- **THE TASK**:
What lines in the material hold the string "field"? Copy out each of them.

- **INPUT MATERIAL**:
.....
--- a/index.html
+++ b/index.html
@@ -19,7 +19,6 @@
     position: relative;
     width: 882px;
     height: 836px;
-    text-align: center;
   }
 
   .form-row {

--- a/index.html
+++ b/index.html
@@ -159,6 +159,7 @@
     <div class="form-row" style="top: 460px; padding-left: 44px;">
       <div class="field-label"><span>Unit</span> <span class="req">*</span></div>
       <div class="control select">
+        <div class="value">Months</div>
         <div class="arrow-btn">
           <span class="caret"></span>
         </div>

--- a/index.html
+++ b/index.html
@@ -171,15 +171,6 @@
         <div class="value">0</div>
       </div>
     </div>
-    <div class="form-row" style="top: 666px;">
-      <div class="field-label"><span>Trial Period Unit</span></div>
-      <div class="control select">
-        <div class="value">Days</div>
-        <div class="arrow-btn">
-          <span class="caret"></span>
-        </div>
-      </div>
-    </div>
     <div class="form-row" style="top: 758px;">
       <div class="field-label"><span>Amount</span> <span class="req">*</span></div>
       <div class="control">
.....
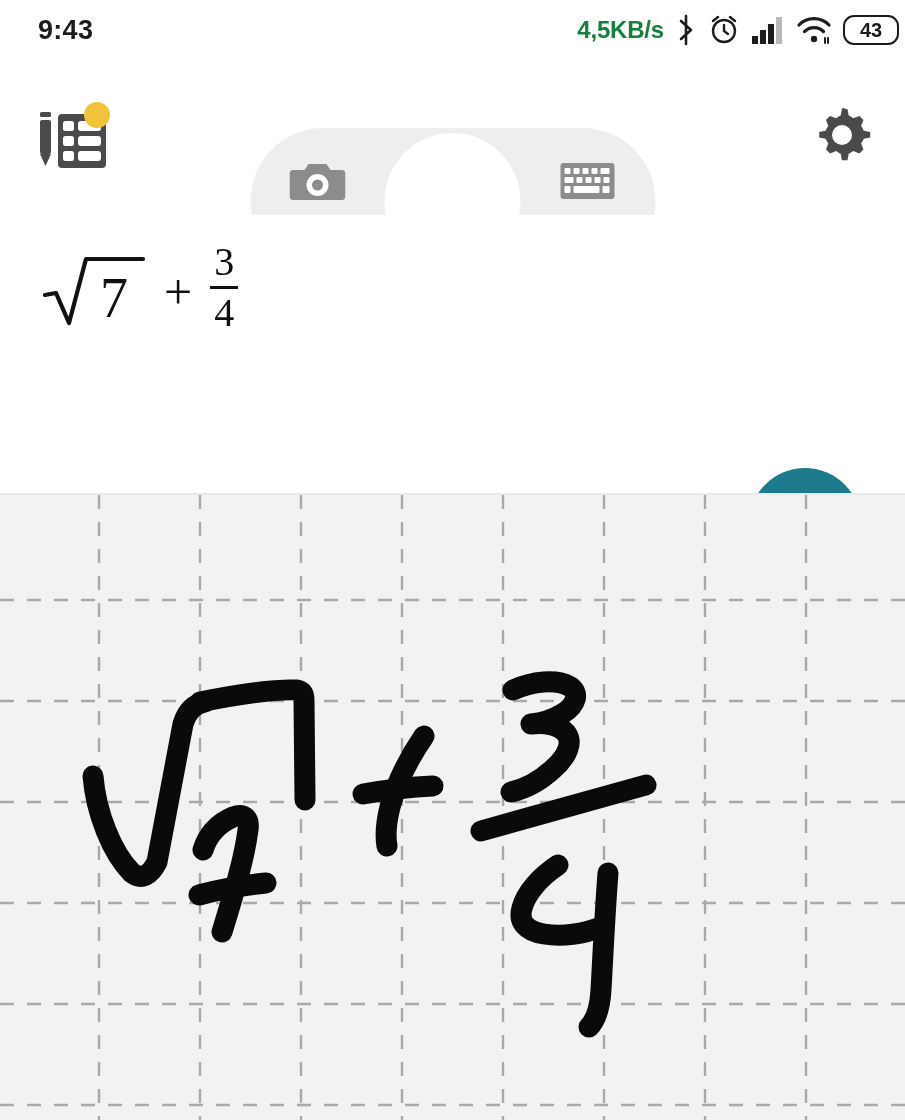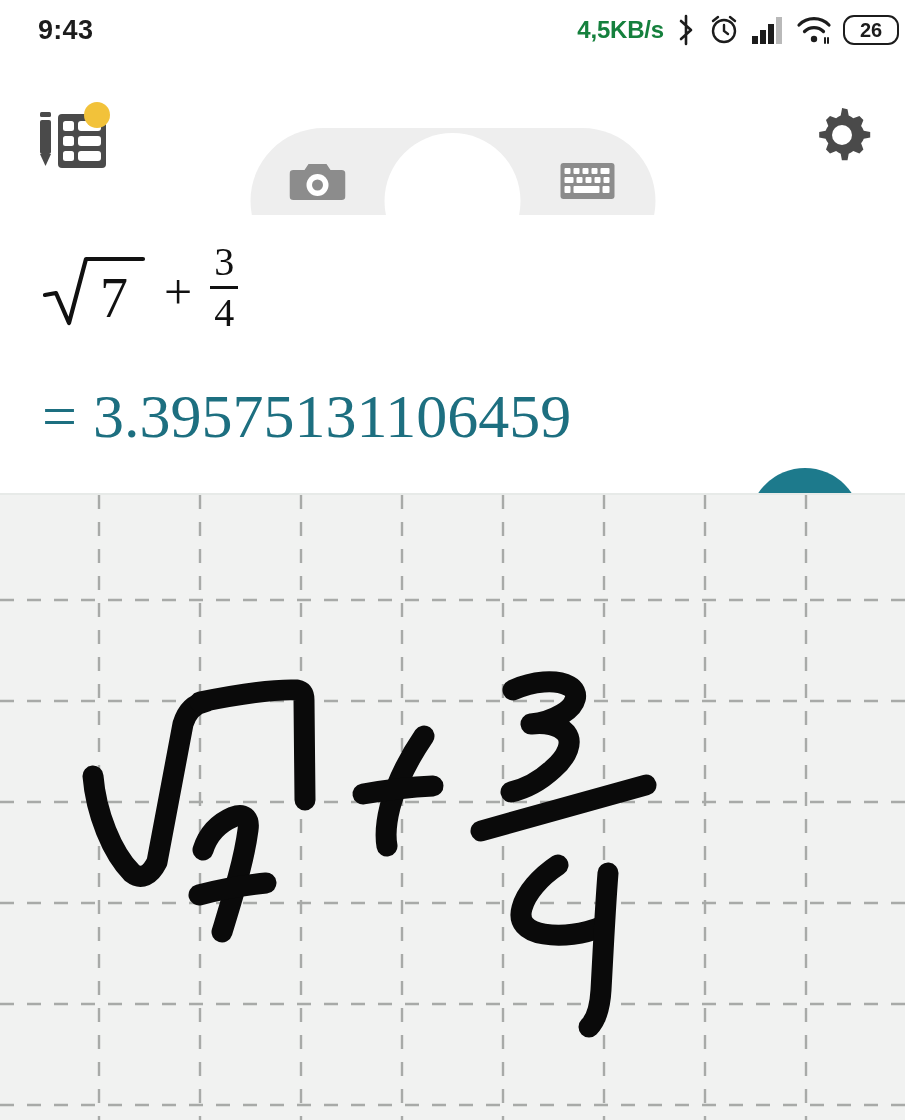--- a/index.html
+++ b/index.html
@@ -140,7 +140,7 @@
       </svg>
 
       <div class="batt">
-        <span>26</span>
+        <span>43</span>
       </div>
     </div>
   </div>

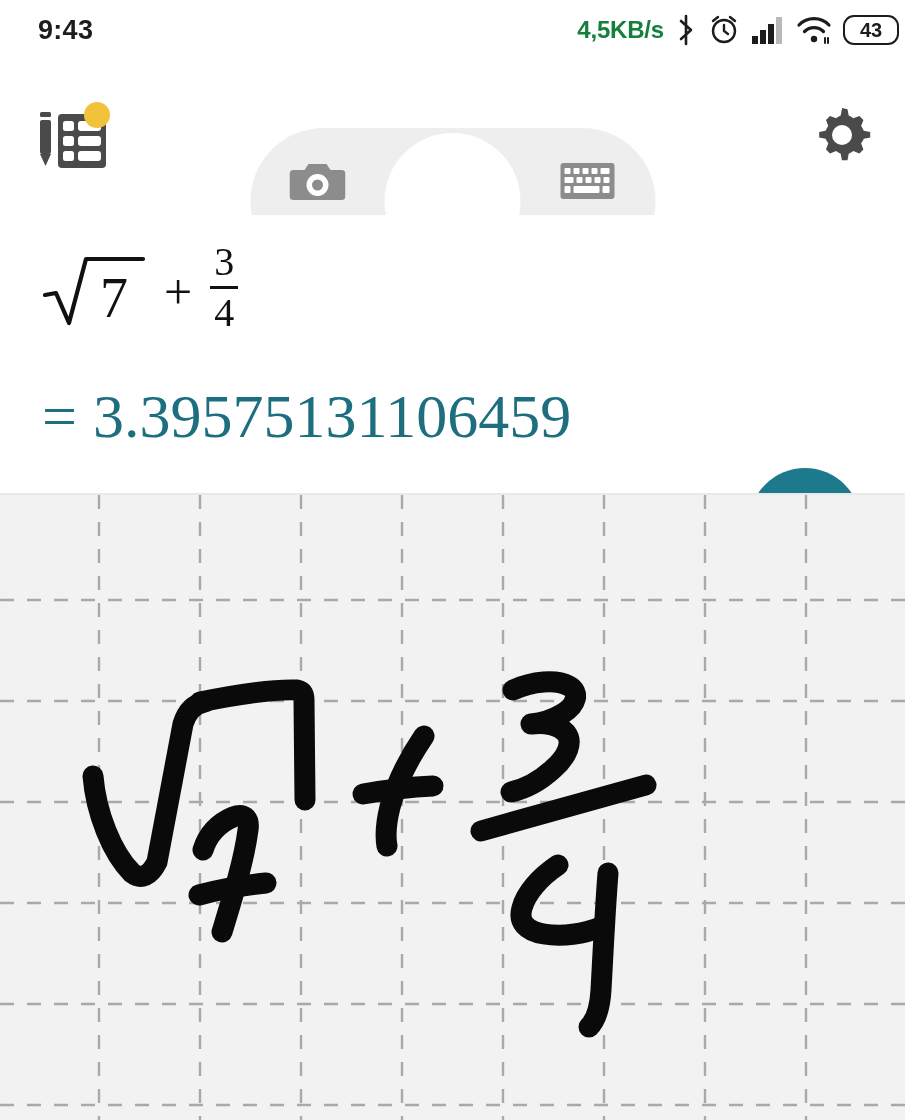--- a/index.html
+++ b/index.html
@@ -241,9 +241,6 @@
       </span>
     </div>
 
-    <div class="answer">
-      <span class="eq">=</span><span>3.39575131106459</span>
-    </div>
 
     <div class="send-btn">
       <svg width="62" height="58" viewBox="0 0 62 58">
.....
- **ANSWER BOX**:
       <div class="field-label"><span>Unit</span> <span class="req">*</span></div>
-      <div class="field-label"><span>Trial Period Unit</span></div>
       <div class="field-label"><span>Amount</span> <span class="req">*</span></div>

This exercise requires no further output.